I'm not sure why people get so attached to their cars. They're just machines, after all, no different than a blender or lawn mower. But I cried like a little kid when I finally gave up my 17-year-old Volvo to the salvage yard.
The car had 140,000 miles, which is not much by Volvo standards, but I had not taken very good care of it and it had been wrecked twice. It hadn't been drivable for months (months, hell... years) and had been ticketed for an inoperable vehicle code violation when my estranged wife finally persuaded me to part with it –– it was parked in her driveway, after all. I couldn't bear to be there when the wrecker came. I don't remember where I was. I remember I cried when I came back and the driveway was empty. It still pains me to think about it now.
The Volvo was the first new car I had ever owned. I bought it at Fretwell's in 1979. It was a yellow ochre 244 DL –– the boxy forerunner and lookalike of the sedan later known only as the DL.
I had just gotten a promotion at work. The word 'yuppie' was still two years in the future, but I was one, and the Volvo was the first token of my new upwardly-mobile status.
I got fired from that job less than six months later, and I never held a position that high in an organization again. Nor did I want to.
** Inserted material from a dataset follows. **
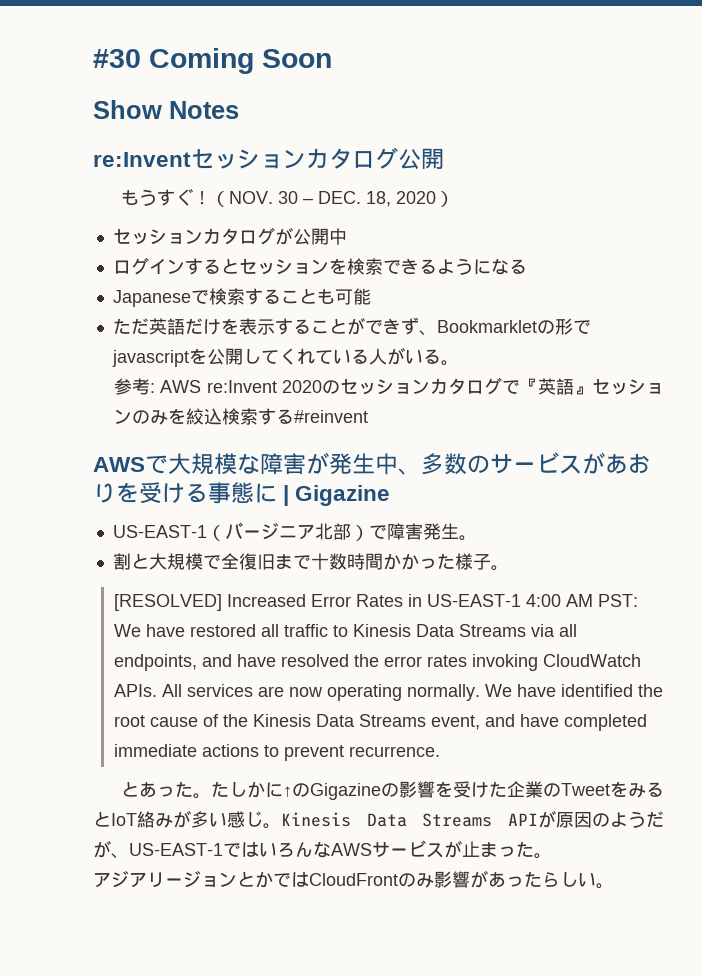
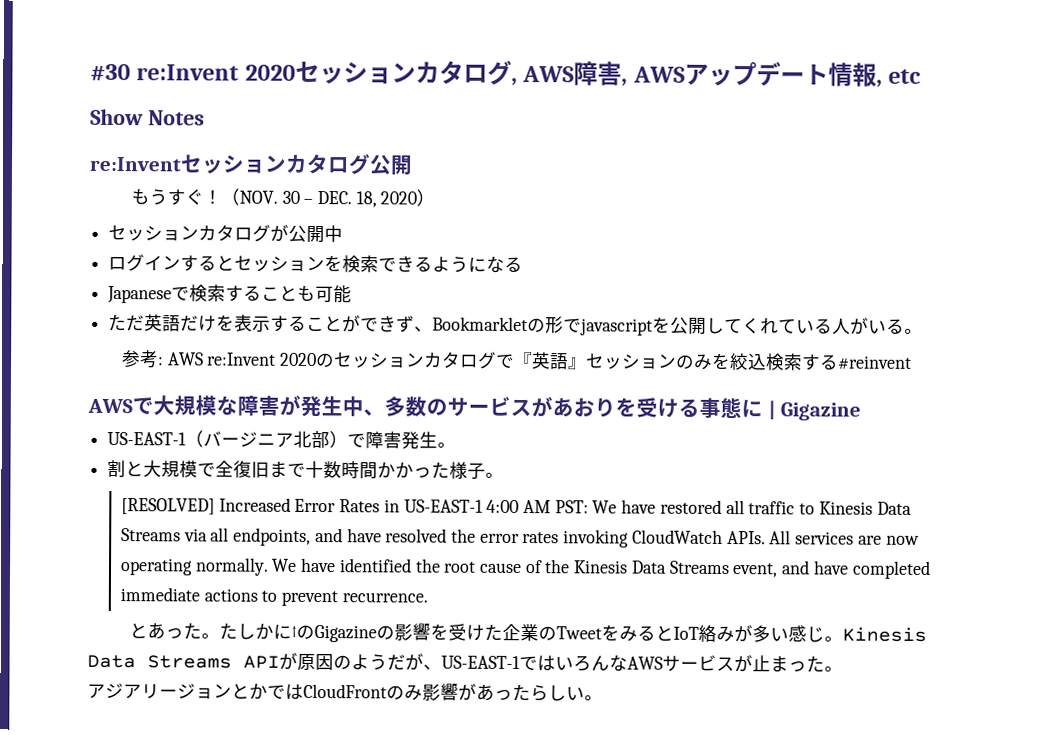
[149,48,332,74] Coming Soon -> [136,59,922,88] re:Invent 2020セッションカタログ, AWS障害, AWSアップデート情報, etc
That was a miserable experience, and it soured me on a management career for the next twenty years.
But I hung on to the car. If it no longer represented who I was, I suppose it represented what I had briefly been. I kept it through my two years in Tulsa. I drove it to my brief home in San Jose, California, hauling a trailer that it could barely pull over the Santa Rosa pass in New Mexico. (I was at 10 mph and slowing when I crested, wondering if I would have to detour hundreds of miles south to find a grade I could climb.) A month later, when I left California broke, unemployed and dejected, the Volvo got me back home.
I had the Volvo when I married, and it was parked dead in the driveway when we separated.
I'd had the car through four jobs, three cities, two states and one marriage. And I knew as I stood there looking at the empty driveway, tears streaming down my face, that I was mourning not only the loss of my car, but the loss of all those things I'd hoped for back in '79, all the plans I had, all the stuff that didn't happen and wasn't going to happen.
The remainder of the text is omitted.